▸ **Exercise objective**
Within the entries below, the lines from the one with "[158,48,206,68] 2天前 -> [260,86,346,122] 4天前" through the one with "[69,1029,282,1060] This month" are to be set down exactly, both ends kept.

[Saved data entries]
.....

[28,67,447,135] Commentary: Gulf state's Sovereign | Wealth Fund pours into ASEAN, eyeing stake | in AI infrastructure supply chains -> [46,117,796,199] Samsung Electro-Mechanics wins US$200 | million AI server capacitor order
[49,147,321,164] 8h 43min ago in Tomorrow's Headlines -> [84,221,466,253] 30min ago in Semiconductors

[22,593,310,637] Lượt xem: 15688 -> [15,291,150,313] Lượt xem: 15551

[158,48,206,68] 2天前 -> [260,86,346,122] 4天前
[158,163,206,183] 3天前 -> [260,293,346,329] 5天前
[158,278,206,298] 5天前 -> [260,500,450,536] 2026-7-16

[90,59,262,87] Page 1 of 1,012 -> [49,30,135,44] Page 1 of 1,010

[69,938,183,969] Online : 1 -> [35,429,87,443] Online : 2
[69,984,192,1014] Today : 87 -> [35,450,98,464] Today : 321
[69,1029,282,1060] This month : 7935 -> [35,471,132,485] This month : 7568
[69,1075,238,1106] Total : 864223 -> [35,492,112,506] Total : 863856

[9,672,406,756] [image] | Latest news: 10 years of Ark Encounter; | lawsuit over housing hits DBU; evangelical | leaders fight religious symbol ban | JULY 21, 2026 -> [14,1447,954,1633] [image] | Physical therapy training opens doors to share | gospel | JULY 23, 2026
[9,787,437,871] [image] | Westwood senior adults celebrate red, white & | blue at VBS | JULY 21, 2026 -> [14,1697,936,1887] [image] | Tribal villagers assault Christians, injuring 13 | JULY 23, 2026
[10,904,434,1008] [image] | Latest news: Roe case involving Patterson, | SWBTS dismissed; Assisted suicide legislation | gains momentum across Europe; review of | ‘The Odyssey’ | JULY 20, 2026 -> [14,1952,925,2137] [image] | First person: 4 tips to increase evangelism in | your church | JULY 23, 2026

.....

▸ **Written response**
[158,48,206,68] 2天前 -> [260,86,346,122] 4天前
[158,163,206,183] 3天前 -> [260,293,346,329] 5天前
[158,278,206,298] 5天前 -> [260,500,450,536] 2026-7-16

[90,59,262,87] Page 1 of 1,012 -> [49,30,135,44] Page 1 of 1,010

[69,938,183,969] Online : 1 -> [35,429,87,443] Online : 2
[69,984,192,1014] Today : 87 -> [35,450,98,464] Today : 321
[69,1029,282,1060] This month : 7935 -> [35,471,132,485] This month : 7568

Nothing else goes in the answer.